C0090

Henry Ford Hospital

1932

On July 4th, 1932, Frida suffered a miscarriage in the Henry Ford Hospital in Detroit. In this disturbing work, Kahlo paints herself lying on her back in a hospital bed after a miscarriage. The figure in the painting is unclothed, the sheets beneath her are bloody, and a large tear falls from her left eye. The bed and its sad inhabitant float in an abstract space circled by six images relating to the miscarriage.
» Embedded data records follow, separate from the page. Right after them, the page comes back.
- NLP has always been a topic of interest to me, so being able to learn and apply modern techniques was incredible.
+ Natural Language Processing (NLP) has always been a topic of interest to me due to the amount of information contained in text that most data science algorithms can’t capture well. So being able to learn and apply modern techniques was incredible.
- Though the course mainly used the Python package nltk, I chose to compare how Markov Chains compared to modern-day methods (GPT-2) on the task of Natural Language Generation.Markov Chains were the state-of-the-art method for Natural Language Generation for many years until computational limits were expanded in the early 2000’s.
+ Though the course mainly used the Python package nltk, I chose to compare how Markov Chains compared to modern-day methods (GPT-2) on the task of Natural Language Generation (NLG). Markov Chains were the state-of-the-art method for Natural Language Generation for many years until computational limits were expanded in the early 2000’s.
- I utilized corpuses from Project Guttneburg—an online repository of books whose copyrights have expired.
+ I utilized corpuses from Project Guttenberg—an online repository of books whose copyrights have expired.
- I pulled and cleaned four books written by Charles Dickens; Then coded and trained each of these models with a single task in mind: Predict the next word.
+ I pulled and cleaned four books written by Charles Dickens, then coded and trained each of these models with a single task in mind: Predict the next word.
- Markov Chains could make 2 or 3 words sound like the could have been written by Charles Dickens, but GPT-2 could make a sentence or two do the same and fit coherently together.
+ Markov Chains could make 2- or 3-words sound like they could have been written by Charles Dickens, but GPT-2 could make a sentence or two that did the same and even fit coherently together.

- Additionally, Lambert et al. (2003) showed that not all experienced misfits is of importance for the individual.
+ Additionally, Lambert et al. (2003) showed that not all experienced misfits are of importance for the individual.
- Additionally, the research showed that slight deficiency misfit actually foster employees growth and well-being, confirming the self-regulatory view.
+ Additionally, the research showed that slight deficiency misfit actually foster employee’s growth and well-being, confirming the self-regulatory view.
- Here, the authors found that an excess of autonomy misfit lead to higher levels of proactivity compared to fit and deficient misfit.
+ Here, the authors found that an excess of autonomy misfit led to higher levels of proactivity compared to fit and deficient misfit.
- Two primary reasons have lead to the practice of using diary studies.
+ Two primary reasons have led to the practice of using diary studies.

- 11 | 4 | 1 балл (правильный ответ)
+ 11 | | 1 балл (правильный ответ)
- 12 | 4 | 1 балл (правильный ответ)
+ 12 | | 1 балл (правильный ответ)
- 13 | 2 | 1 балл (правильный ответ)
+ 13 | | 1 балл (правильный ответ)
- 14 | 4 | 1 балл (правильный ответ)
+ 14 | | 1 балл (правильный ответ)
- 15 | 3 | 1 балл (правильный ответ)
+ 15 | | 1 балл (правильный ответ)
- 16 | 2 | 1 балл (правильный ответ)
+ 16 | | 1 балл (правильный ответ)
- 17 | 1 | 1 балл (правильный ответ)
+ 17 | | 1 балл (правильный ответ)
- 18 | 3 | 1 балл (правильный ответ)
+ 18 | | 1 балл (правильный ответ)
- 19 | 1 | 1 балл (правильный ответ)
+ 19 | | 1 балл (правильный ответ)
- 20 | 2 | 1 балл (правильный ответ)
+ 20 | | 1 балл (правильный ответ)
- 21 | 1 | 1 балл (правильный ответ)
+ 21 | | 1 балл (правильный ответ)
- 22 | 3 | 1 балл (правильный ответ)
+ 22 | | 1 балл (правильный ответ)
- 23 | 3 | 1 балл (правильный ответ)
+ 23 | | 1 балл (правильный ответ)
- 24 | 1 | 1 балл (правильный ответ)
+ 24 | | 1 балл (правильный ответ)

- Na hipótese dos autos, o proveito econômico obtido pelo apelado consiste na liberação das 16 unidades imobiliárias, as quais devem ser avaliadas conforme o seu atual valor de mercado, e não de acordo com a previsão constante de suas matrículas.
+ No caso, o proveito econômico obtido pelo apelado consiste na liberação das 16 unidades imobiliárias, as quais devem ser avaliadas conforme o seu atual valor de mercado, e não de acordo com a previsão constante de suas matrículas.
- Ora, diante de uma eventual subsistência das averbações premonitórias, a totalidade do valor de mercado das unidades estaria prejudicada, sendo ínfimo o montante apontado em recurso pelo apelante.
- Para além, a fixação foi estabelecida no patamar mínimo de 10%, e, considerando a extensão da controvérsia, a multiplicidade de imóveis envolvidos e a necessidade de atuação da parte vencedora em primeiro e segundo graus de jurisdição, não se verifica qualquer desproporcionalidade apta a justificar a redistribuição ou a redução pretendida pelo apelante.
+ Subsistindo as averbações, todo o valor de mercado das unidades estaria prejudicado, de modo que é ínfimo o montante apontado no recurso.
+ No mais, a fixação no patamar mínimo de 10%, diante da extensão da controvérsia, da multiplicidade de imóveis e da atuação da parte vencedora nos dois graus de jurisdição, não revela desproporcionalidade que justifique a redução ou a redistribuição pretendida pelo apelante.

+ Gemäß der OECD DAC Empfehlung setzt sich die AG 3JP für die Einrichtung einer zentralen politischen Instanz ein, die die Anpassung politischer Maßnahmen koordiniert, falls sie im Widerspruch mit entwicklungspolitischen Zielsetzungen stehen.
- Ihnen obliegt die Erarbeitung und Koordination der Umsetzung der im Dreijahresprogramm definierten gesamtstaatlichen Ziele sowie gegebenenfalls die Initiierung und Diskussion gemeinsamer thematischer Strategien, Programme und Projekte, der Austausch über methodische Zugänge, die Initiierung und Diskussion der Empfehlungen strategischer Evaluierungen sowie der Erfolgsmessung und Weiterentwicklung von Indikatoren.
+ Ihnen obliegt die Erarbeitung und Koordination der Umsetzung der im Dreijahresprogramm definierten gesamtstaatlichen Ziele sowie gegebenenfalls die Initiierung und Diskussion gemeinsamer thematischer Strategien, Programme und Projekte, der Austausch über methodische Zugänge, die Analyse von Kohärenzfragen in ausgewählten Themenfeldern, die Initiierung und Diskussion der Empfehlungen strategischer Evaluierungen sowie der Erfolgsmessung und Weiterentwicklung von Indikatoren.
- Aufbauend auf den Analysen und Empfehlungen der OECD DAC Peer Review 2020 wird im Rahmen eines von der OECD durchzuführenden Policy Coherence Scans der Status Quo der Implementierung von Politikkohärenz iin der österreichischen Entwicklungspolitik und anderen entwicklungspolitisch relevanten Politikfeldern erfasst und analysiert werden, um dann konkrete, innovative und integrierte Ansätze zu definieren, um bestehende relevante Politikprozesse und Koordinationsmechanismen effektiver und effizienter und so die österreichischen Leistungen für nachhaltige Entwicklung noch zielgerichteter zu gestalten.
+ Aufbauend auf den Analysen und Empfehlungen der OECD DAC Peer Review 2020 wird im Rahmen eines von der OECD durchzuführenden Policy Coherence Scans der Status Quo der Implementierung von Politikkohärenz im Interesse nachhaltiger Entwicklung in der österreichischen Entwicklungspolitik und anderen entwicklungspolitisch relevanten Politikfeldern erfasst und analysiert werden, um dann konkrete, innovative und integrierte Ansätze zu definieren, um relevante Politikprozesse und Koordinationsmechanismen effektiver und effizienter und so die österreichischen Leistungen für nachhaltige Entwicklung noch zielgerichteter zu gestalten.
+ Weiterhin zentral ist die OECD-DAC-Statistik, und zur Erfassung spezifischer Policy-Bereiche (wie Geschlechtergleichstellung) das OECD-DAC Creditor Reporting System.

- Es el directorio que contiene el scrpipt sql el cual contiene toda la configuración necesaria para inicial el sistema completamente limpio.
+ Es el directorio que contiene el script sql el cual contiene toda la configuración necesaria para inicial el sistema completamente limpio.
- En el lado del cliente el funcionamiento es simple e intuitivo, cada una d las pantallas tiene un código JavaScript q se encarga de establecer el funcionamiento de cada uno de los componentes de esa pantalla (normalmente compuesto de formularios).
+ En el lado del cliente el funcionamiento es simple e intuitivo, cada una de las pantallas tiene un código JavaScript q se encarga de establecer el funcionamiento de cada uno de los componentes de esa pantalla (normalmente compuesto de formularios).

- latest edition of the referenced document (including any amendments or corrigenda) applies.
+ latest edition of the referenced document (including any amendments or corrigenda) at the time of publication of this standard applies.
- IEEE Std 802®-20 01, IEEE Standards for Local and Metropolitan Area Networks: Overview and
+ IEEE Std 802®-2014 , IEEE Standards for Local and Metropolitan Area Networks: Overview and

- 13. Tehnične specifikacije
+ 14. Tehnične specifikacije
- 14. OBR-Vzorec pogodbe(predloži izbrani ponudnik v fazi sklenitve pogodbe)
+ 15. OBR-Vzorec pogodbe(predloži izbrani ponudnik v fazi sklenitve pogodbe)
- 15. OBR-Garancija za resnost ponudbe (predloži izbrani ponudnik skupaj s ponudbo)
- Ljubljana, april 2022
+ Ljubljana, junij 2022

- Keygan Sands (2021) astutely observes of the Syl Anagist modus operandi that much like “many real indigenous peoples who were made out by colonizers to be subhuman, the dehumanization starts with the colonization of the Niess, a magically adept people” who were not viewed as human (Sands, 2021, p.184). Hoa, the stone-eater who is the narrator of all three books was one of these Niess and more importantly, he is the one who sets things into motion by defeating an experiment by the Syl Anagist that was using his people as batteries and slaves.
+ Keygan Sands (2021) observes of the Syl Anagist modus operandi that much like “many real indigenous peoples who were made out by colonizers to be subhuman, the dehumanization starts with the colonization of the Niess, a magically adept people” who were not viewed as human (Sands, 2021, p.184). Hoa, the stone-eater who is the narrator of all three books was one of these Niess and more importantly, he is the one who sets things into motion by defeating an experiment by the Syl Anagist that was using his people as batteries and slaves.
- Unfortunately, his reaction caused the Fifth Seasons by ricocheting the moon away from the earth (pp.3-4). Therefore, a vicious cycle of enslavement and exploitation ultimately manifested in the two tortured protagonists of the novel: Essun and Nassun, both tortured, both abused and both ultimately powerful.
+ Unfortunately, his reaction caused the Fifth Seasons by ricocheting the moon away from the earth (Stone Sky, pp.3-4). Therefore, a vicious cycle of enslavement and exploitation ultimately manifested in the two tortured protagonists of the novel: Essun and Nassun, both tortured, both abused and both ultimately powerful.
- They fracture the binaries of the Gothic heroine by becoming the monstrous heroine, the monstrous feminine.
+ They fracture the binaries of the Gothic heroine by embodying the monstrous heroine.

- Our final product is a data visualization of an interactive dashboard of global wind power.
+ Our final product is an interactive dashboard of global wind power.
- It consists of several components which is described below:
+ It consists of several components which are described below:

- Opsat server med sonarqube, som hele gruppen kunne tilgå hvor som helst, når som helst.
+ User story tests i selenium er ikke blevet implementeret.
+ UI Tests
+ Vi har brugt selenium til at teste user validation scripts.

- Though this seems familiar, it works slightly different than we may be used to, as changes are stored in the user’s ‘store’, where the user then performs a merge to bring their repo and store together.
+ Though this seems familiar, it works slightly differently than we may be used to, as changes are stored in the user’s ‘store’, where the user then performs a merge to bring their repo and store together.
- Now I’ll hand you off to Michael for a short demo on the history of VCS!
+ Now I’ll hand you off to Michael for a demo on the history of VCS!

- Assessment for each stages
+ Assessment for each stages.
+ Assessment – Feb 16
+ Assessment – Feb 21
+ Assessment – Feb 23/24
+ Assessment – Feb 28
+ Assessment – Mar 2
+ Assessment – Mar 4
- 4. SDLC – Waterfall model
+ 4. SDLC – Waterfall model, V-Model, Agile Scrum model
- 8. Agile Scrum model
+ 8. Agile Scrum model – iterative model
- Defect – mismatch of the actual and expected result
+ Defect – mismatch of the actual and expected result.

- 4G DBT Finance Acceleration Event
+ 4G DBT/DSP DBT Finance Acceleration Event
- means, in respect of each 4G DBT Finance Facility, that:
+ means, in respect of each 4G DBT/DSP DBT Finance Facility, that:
All of the images are tied to blood-red filaments that she holds against her stomach as if they were umbilical cords. The main image is a perfectly formed male fetus, little “Dieguito“, she had longed to have. The orchid was a gift from Diego. “When I painted it I had the idea of a sexual thing mixed with the sentimental” Frida said. The snail she said, alludes to the slow paced miscarriage. The salmon pink plaster female torso she said was her “idea of explaining the insides of a woman”. The cruel looking machine she invented “to explain the mechanical part of the whole business“. Finally, in the lower right corner is her fractured pelvis that made it impossible for her to have children.

This painting contains all the basic elements of a “Frida style” ex-voto (retablo): small in size, painted on tin, depicts a tragic event and an inscription. The only not so obvious element is the “Saint” or “Savior”. In this case it is the Henry Ford Hospital that saved her life.